→ **DATA FOR PROCESSING**:
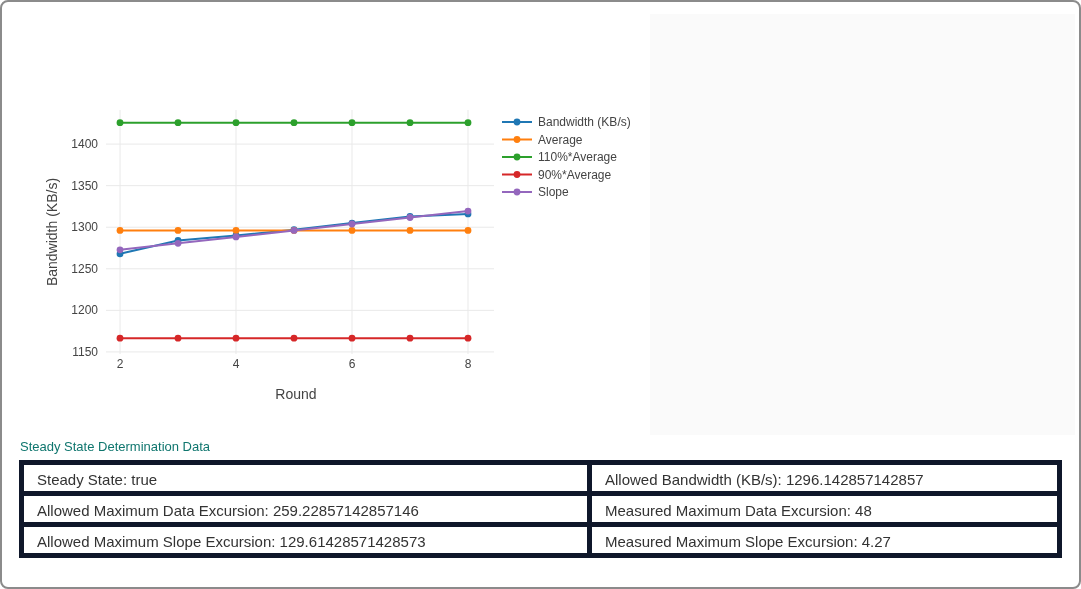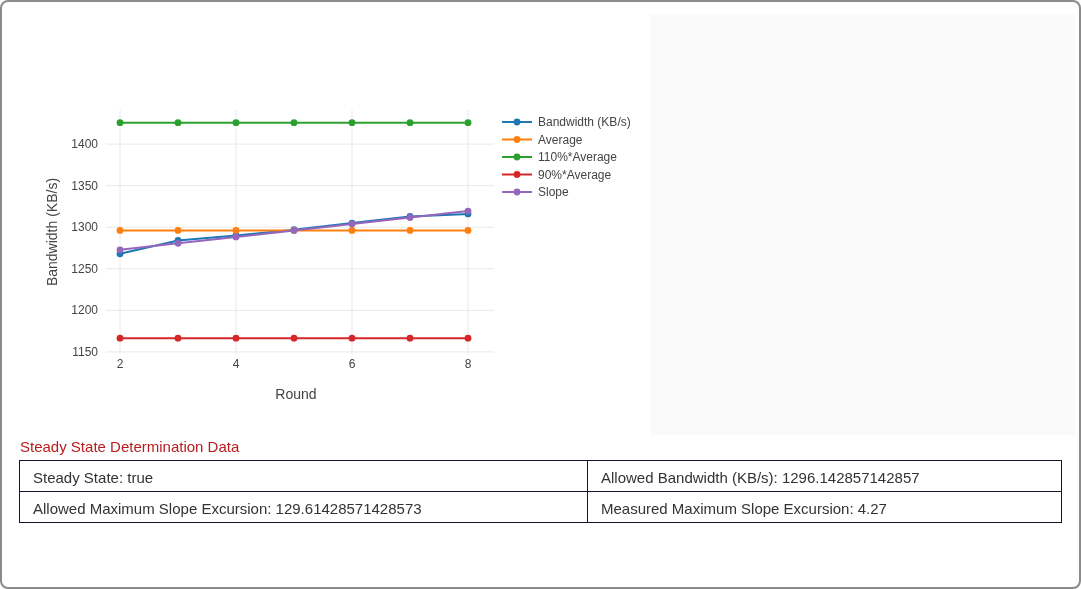--- a/index.html
+++ b/index.html
@@ -32,7 +32,7 @@
   .chart svg{display:block;}
   .section-title{
     position:absolute;left:18px;top:436px;
-    font-size:15px;color:#b91c1c;line-height:17px;
+    font-size:13px;color:#0f766e;line-height:17px;
   }
   table.ss-table{
     position:absolute;left:17px;top:458px;width:1043px;

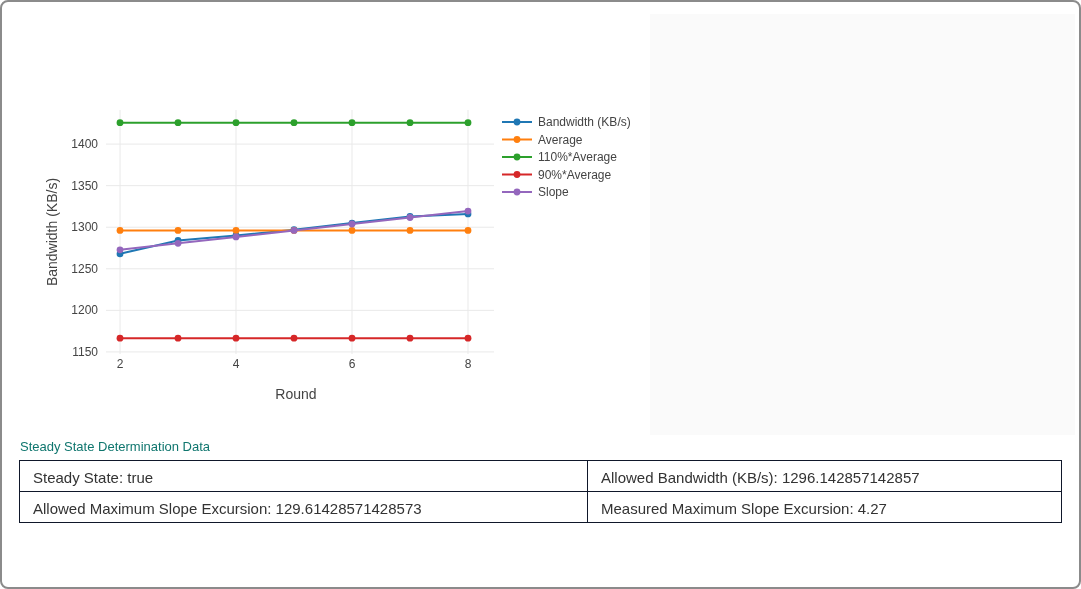--- a/index.html
+++ b/index.html
@@ -40,7 +40,7 @@
     table-layout:fixed;
   }
   table.ss-table td{
-    border:1px solid #0f172a;
+    border:5px solid #0f172a;
     height:31px;
     padding:2px 13px 0 13px;
     font-size:15px;color:#333;

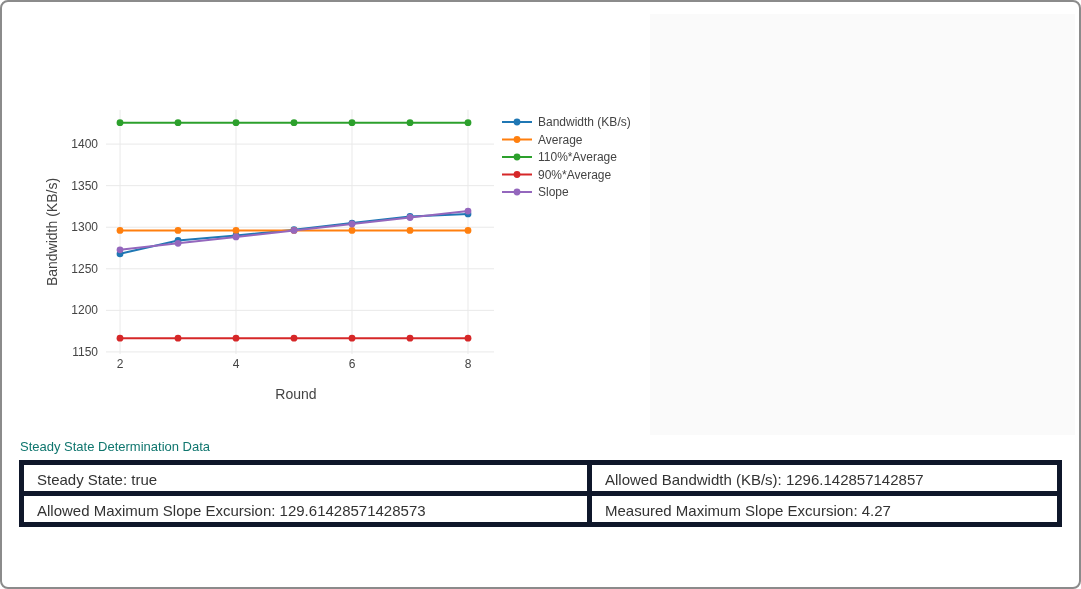--- a/index.html
+++ b/index.html
@@ -175,6 +175,10 @@
         <td>Allowed Bandwidth (KB/s): 1296.142857142857</td>
       </tr>
       <tr>
+        <td class="col-left">Allowed Maximum Data Excursion: 259.22857142857146</td>
+        <td>Measured Maximum Data Excursion: 48</td>
+      </tr>
+      <tr>
         <td class="col-left">Allowed Maximum Slope Excursion: 129.61428571428573</td>
         <td>Measured Maximum Slope Excursion: 4.27</td>
       </tr>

→ **WORK REQUIRED**:
Transcribe the material above word for word; images do not belong in the copy.

→ **TASK OUTPUT**:
--- a/index.html
+++ b/index.html
@@ -32,7 +32,7 @@
   .chart svg{display:block;}
   .section-title{
     position:absolute;left:18px;top:436px;
-    font-size:15px;color:#b91c1c;line-height:17px;
+    font-size:13px;color:#0f766e;line-height:17px;
   }
   table.ss-table{
     position:absolute;left:17px;top:458px;width:1043px;

--- a/index.html
+++ b/index.html
@@ -40,7 +40,7 @@
     table-layout:fixed;
   }
   table.ss-table td{
-    border:1px solid #0f172a;
+    border:5px solid #0f172a;
     height:31px;
     padding:2px 13px 0 13px;
     font-size:15px;color:#333;

--- a/index.html
+++ b/index.html
@@ -175,6 +175,10 @@
         <td>Allowed Bandwidth (KB/s): 1296.142857142857</td>
       </tr>
       <tr>
+        <td class="col-left">Allowed Maximum Data Excursion: 259.22857142857146</td>
+        <td>Measured Maximum Data Excursion: 48</td>
+      </tr>
+      <tr>
         <td class="col-left">Allowed Maximum Slope Excursion: 129.61428571428573</td>
         <td>Measured Maximum Slope Excursion: 4.27</td>
       </tr>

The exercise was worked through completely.